▶ PROBLEM DESCRIPTION: Among the entries below, one stretch runs from the line that contains "7-7: 40 -> 24" through the line that contains "Net Income, 2019-06-30: -34000000". Repeat that stretch exactly, ends included, and only that.

(Stored items)
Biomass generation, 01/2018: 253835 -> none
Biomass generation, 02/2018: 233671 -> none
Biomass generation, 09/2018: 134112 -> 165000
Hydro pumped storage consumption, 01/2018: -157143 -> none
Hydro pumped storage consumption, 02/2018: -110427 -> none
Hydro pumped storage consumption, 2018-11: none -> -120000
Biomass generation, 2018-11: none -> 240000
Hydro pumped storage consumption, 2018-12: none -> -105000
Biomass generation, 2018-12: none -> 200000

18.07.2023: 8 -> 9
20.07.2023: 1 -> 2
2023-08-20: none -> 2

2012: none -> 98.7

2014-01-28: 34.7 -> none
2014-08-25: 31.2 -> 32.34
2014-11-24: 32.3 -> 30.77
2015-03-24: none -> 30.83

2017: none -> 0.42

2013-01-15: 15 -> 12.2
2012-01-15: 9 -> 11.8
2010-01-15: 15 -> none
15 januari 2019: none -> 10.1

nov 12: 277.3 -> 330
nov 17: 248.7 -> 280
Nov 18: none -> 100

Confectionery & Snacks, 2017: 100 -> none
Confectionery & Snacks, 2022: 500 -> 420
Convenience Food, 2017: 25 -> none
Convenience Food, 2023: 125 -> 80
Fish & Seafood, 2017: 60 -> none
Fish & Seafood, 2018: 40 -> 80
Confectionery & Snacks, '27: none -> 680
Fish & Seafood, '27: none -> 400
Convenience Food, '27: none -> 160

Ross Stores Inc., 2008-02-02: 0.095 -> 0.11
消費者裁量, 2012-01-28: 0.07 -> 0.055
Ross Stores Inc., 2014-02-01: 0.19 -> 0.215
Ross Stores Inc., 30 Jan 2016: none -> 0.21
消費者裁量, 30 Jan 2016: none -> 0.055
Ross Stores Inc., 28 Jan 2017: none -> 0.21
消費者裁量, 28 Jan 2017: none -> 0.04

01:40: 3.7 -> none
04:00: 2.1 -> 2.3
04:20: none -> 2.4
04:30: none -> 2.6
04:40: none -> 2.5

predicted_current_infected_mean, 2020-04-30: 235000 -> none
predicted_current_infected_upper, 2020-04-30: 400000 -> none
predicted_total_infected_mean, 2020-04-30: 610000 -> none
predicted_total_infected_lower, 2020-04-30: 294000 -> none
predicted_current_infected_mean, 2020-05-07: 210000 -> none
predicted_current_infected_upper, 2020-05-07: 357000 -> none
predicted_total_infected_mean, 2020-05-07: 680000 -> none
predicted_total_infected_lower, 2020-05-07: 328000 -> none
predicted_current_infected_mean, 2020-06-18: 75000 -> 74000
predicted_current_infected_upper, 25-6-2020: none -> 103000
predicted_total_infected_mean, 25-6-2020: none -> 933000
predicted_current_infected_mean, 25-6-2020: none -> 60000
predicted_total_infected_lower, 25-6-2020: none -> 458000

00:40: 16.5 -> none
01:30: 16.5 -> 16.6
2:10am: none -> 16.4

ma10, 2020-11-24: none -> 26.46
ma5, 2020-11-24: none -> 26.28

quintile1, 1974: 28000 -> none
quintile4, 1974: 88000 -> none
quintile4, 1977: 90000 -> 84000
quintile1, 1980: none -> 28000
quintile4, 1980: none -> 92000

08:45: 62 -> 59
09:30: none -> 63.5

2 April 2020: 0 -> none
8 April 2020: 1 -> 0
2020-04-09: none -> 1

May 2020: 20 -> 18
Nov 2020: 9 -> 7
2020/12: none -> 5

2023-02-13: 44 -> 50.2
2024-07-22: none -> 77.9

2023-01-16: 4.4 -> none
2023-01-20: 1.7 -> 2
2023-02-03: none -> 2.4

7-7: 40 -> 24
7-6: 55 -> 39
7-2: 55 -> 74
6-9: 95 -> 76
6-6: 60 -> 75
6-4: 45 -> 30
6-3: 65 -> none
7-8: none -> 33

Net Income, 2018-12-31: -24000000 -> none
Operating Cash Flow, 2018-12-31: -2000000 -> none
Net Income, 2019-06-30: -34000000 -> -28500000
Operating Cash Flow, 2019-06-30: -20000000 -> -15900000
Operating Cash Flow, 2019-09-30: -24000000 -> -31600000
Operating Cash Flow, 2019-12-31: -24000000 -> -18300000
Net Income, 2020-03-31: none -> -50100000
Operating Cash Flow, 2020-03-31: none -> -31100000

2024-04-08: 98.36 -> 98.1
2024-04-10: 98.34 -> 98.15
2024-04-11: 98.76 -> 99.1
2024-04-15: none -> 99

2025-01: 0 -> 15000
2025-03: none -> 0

▶ ANSWER SPACE:
7-7: 40 -> 24
7-6: 55 -> 39
7-2: 55 -> 74
6-9: 95 -> 76
6-6: 60 -> 75
6-4: 45 -> 30
6-3: 65 -> none
7-8: none -> 33

Net Income, 2018-12-31: -24000000 -> none
Operating Cash Flow, 2018-12-31: -2000000 -> none
Net Income, 2019-06-30: -34000000 -> -28500000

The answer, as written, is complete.